A beat of silence passed between us, and Tim flicked another look into the lounge room. “We’ve sorted out our other problem, too,” he said, keeping the volume low.

“How did you handle it?”I asked.Please tell me Laura turned the maul on Dustin.

“Ransacked his apartment and made sure he hadn’t squirrelled away any other keys. For now, he’s been told to stay on the ground level. If he takes even one step up the stairs, we’re reevaluating.” He paused and laughed a bit, although there wasn't much humour to the sound. “Laura even smashed the TV in his bedroom. She wasn’t leaving any of his electronics untouched.”

“Good. I hope Owen got a few decent punches in, too. Did you search for cameras when you got home?”

“First thing,” Tim said. “Varesh and I could only find one in the smoke detector. You?”

“I haven’t looked.” Other than a perfunctory check when I walked in, doing a proper search didn’t feel like a priority.

“Owen used the maul to hack off Dustin’s door handle, too,” he said. “Now the rest of us can lock our apartments, but he can’t. Let him sweat and wonder if we’re going to come for him in the night.”
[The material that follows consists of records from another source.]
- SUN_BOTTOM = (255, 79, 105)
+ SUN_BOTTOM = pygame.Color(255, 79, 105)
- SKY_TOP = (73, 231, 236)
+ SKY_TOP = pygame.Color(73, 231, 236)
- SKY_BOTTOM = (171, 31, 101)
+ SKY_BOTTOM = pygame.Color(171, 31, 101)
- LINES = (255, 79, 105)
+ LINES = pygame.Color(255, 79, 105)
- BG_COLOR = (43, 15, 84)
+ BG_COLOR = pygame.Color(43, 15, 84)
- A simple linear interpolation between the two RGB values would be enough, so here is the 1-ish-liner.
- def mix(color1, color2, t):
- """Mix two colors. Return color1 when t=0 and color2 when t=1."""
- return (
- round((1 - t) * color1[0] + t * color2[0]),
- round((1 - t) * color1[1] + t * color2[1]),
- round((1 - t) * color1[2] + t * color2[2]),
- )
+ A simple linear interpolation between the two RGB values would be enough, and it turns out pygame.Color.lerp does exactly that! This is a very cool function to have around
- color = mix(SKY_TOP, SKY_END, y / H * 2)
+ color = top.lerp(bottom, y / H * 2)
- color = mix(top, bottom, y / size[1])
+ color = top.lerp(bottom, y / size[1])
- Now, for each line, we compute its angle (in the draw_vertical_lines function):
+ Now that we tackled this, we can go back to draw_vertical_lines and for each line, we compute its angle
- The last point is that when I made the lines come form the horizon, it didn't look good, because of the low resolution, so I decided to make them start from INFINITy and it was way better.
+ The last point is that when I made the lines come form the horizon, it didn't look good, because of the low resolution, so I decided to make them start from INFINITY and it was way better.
“I like it.” I breathed out a sigh when Sadie started coughing again. “I need to take care of things here, but I’ll keep you posted on her condition.”
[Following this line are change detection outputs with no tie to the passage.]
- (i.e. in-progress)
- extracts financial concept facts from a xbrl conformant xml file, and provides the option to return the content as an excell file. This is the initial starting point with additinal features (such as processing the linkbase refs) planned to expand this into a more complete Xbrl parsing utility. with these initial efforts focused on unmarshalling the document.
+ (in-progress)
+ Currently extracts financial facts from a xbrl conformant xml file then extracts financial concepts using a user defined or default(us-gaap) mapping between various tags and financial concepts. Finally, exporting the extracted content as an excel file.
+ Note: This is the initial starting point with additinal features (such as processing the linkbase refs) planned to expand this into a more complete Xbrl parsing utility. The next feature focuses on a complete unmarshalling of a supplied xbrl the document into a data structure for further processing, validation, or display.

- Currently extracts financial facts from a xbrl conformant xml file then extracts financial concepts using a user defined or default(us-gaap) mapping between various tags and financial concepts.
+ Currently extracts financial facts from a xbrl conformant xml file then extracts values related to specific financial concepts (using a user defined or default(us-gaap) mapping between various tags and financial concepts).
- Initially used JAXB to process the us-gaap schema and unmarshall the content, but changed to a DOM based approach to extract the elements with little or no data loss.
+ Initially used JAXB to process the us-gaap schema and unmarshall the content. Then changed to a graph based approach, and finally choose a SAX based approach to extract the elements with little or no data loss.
“All right.” To Sadie, he called out, “Listen to Theo, my sweet. Be a good patient and do everything he tells you.”

“I’ll try.”

After I’d said goodbye to Tim, I returned to Sadie, keeping my distance even though it had to be pointless by now. “Want anything to eat? Drink?”

She rolled onto her side and slipped her hands under her cheek, closing her eyes as if keeping them open took more effortthan she had in her. “No. Thanks. Is your sister mad at you for helping me?”

“More worried than angry.” I wanted to sweep her hair back from her face. Touch her. Comfort her. “Are you hot or cold?”

She huffed out a sigh. “Is it weird if I’m both?”

“Everything’s weird about this fucking virus.” It shouldn't be progressing this fast. Her cheeks were flushed, her breaths coming in shallow bursts. I couldn’t look at her without feeling completely helpless. “See if you can sleep off the fever,” I said. “I’ll be moving around the apartment, but I’m here anytime you need me.”

“Okay.” She mustered the energy to generate a slight smile. “And Theo?”

“Yeah?”

“You’re a good person,” she said with the sweetest expression. “The best, really.”

Only a couple of hours later, the chaos from the protest had branched off into pockets of violence across the city—small enough to be contained to specific areas, big enough that going outside had become a gamble, especially given how fast Ultimus would spread.

None of that mattered to me. Until I knew for sure if I’d caught the virus myself, I wouldn’t be leaving my apartment. No rooftop, no supermarket trips. Just four walls and a rapidly deteriorating woman who may or may not make it, no matter how much I wanted her to live.

When the rain stopped, I threw on a jacket and opened every window.

While Sadie slept, I dragged a dining chair over to the smoke alarm and found the tiny camera Kerger had snuck in there. It went straight into the bin, and I held off on slamming the lid, pissed he’d violated my privacy without me having a clue.